Queen’s University professor Douglas Bland is available to discuss Canada’s role in Afghanistan post-2011, as well as cuts made to the military in this year’s federal budget.
“Some might propose an agenda limited to immediate, seemingly uncomplicated ‘mission adjustments,’” says Professor Bland. “For instance, should we withdraw only from active combat operations, maintaining a cadre of forces to train Afghan national police and military units? Or should Canada withdraw rapidly all military units, leaving allies and Afghans to carry the burden? In lieu of military operations, should we enhance our humanitarian and governance efforts in the region? If our commitment does matter and there will be significant risks if we leave, then perhaps the Prime Minister should talk to Canadians about them before we walk out the door.”

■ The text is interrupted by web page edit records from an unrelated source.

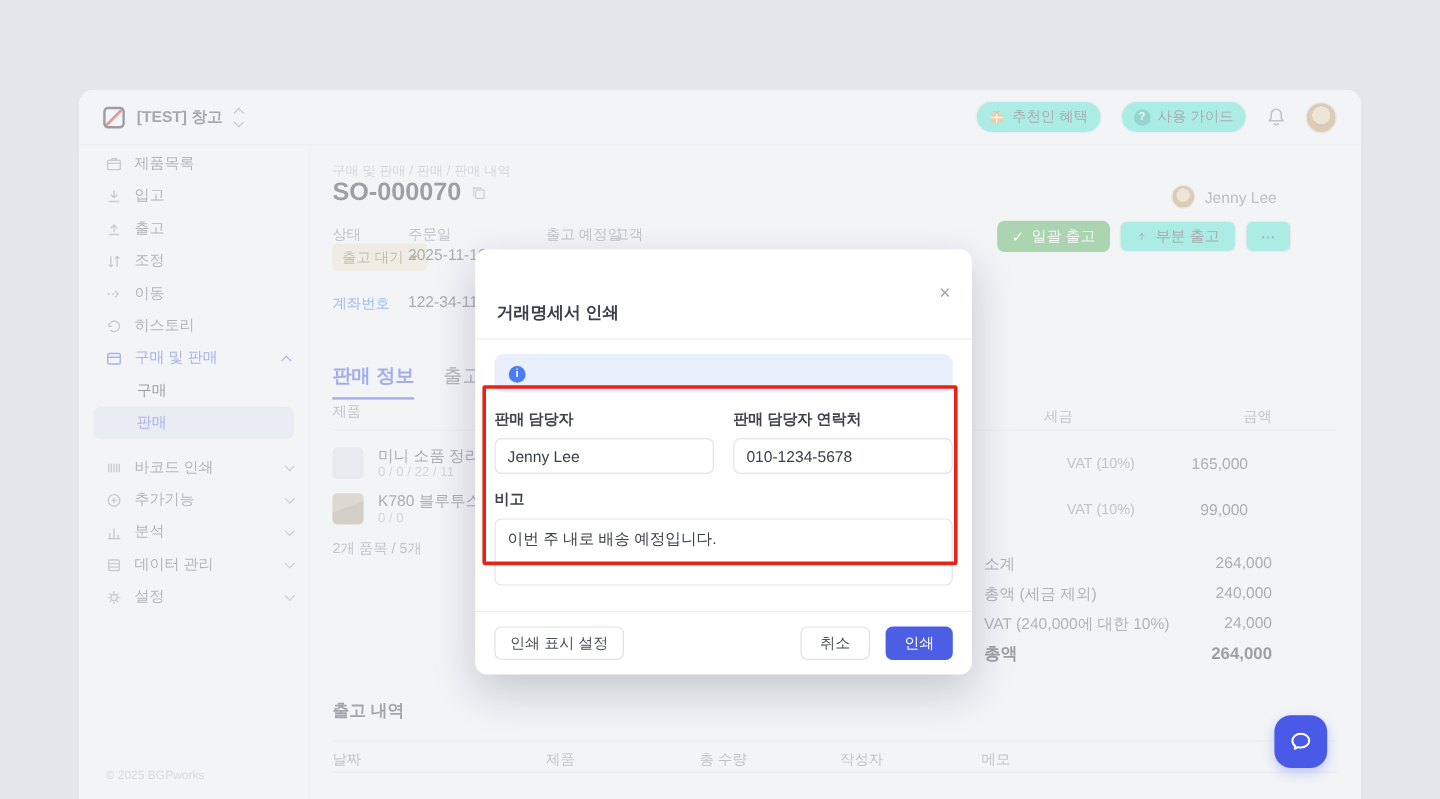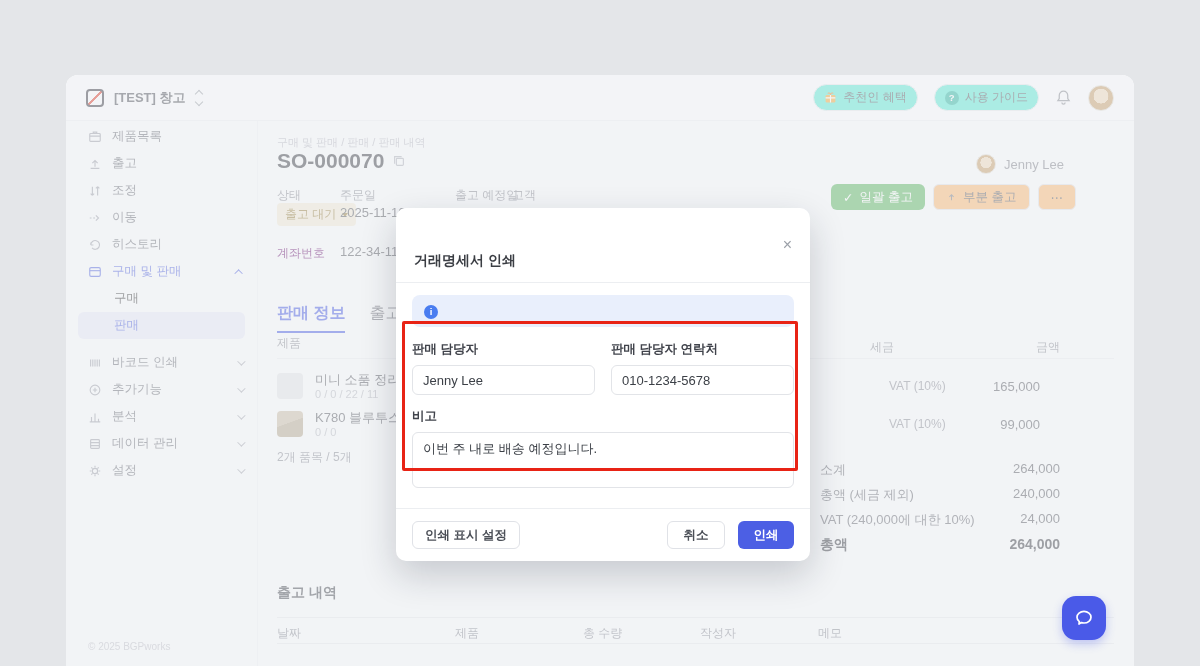--- a/index.html
+++ b/index.html
@@ -181,6 +181,12 @@
     </div>
     <div class="side-item">
       <svg width="14" height="14" viewBox="0 0 16 16" fill="none" stroke="#a0a3ab" stroke-width="1.3">
+          <path d="M8 2v7M5 6l3 3 3-3M3 12.5h10"></path>
+        </svg>
+      <span>입고</span>
+    </div>
+    <div class="side-item">
+      <svg width="14" height="14" viewBox="0 0 16 16" fill="none" stroke="#a0a3ab" stroke-width="1.3">
           <path d="M8 11V4M5 7l3-3 3 3M3 13h10"></path>
         </svg>
       <span>출고</span>

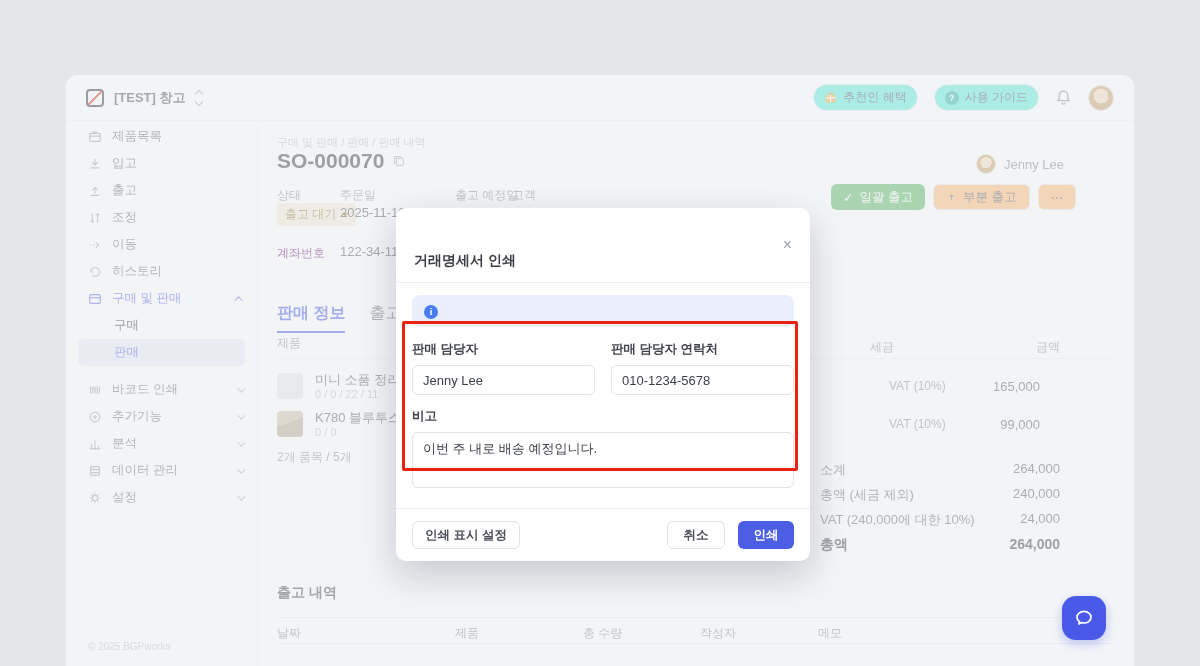--- a/index.html
+++ b/index.html
@@ -73,7 +73,7 @@
   .btn { display:inline-flex; align-items:center; justify-content:center; gap:6px; height:26px;
          border-radius:6px; font-size:12.5px; padding:0 12px; cursor:default; }
   .btn.green { background:#5eb863; color:#fff; border:none; }
-  .btn.white { background:#fdba74; border:1px solid #e3e4e8; color:#5a5d63; }
+  .btn.white { background:#5eead4; border:1px solid #e3e4e8; color:#5a5d63; }
   .tabs { position:absolute; left:19px; top:182px; display:flex; gap:24px; font-size:16px; }
   .tab { padding-bottom:7px; color:#6b6e76; }
   .tab.active { color:#4c5fe4; font-weight:bold; border-bottom:2px solid #4c5fe4; }

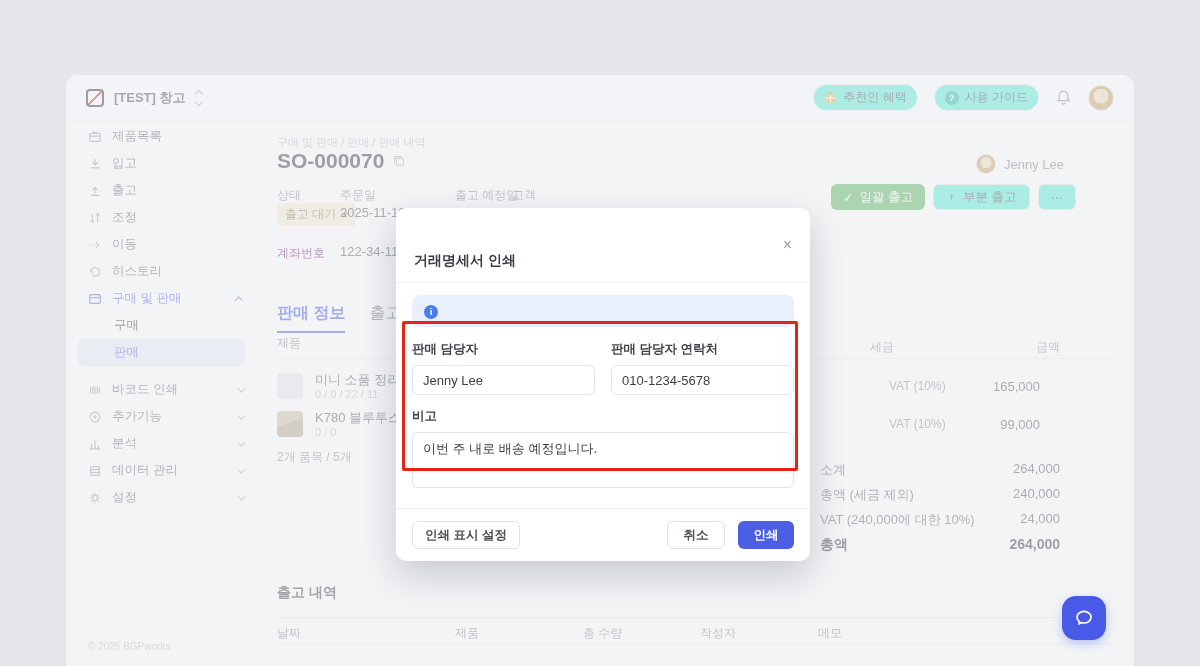--- a/index.html
+++ b/index.html
@@ -64,7 +64,7 @@
            font-size:12px; padding:3px 8px; border-radius:4px; }
   .badge .caret { width:0; height:0; border-left:3.5px solid transparent; border-right:3.5px solid transparent;
                   border-top:4px solid #9c8443; }
-  .acct-label { position:absolute; left:19px; top:124px; font-size:12px; color:#701a75; }
+  .acct-label { position:absolute; left:19px; top:124px; font-size:12px; color:#3b82f6; }
   .acct-value { position:absolute; left:82px; top:123px; font-size:13px; color:#5a5d63; }
   .assignee { position:absolute; top:33px; right:70px; display:flex; align-items:center; gap:8px;
               font-size:13px; color:#85888f; }

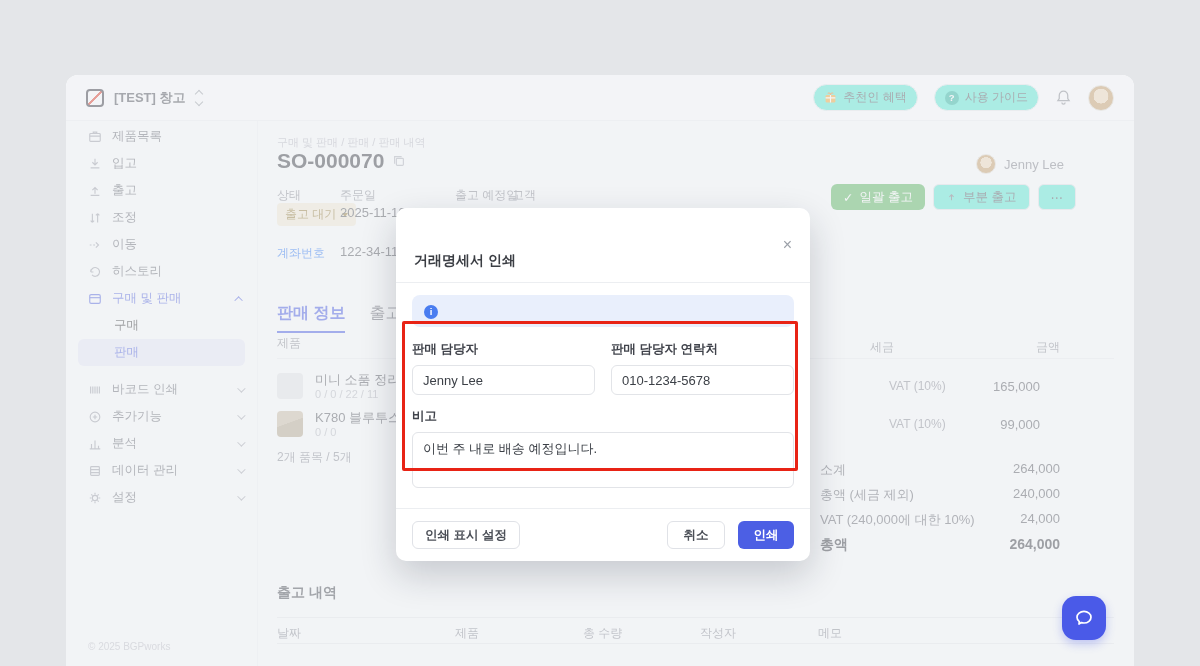--- a/index.html
+++ b/index.html
@@ -122,7 +122,7 @@
   .f-textarea { width:100%; height:56px; border:1px solid #e2e4e8; border-radius:6px; padding:7px 10px;
                 font-size:13px; color:#3c4047; resize:none; background:#fff;
                 font-family:"Liberation Sans",sans-serif; line-height:1.4; }
-  .modal-foot { border-top:1px solid #eceef1; padding:12px 16px; display:flex; align-items:center;font-weight:bold; }
+  .modal-foot { border-top:1px solid #eceef1; padding:12px 16px; display:flex; align-items:center; }
   .mbtn { height:28px; border-radius:6px; font-size:12.5px; padding:0 12px; display:inline-flex;
           align-items:center; justify-content:center; cursor:default; }
   .mbtn.outline { background:#fff; border:1px solid #e0e2e7; color:#4b4f57; }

Dr. Bland will be a speaker at an event in Ottawa Tuesday night that marks the release of a vision document outlining recommendations for how Canadians can best remain involved in Afghanistan. The event stems from Professor Bland’s Globe and Mail editorial asking what Canadians should be talking about when it comes to the Afghanistan withdrawal.
He holds the chair in Defence Management Studies in the Queen's University School of Policy Studies. His research is concentrated in the fields of defence policy making and management at national and international levels, the organization and functioning of defence ministries, and civil-military relations. He is a frequent advisor to senior government officials around the world.